Seriously, who wouldn’t want to harvest their own honey.  And everyone knows that keeping bees is cool – once you get past the stinger part.

When to Start Beekeeping

As you begin this new adventure of getting started with bees, there are several steps to take- long before your bees arrive. Most new hives are started in Spring. This is the easiest time to get a new colony of honey bees off to a good start.

However, many people are surprised to learn that planning for your hives should begin in the prior Fall or Winter season. November or December is not too early. This is not to say that you have to wait until next year if you decide you want a hive in March.

But, having several months to educate yourself about honey bee management, order equipment and order bees is the best option. Failure to prepare can result in a waste or your time and money, as well as, bees that needlessly die.

Beekeeper inspecting new beehive prior to starting bees image.

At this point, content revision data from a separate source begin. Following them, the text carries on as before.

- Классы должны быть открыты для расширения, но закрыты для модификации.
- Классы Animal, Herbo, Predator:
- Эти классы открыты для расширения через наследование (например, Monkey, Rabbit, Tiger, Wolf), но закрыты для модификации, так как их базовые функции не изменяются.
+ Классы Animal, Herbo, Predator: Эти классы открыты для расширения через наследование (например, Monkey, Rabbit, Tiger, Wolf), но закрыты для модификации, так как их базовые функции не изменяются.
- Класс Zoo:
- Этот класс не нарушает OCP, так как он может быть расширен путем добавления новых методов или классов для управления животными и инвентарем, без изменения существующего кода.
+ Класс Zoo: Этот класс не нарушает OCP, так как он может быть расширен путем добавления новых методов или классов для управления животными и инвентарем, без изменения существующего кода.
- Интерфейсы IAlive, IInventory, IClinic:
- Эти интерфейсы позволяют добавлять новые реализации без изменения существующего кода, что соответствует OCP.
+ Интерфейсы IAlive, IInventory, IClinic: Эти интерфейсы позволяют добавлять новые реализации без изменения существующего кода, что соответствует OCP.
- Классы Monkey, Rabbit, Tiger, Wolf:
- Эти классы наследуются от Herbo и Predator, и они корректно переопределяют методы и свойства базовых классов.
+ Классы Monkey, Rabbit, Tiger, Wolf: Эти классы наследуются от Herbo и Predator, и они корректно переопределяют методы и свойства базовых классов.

Beekeeping Education: What You Need to Know

Raising honey bees is a very rewarding activity. Healthy productive colonies are the result of beekeeper preparation and proper colony maintenance.

How can you be a good beekeeper if you don’t know what to do? How indeed. Sometimes, we have good luck despite our ignorance-but beekeeper education is important. You do not have to become a bee scientist but you do need to know some basics.

Books for Beekeepers

Are you a beekeeper once you have your first hive of bees in the backyard? Technically, the answer is yes.

However, if you have no idea of how to manage your hives – you are not truly keeping honey bees. You are still a bee-haver not a beekeeper.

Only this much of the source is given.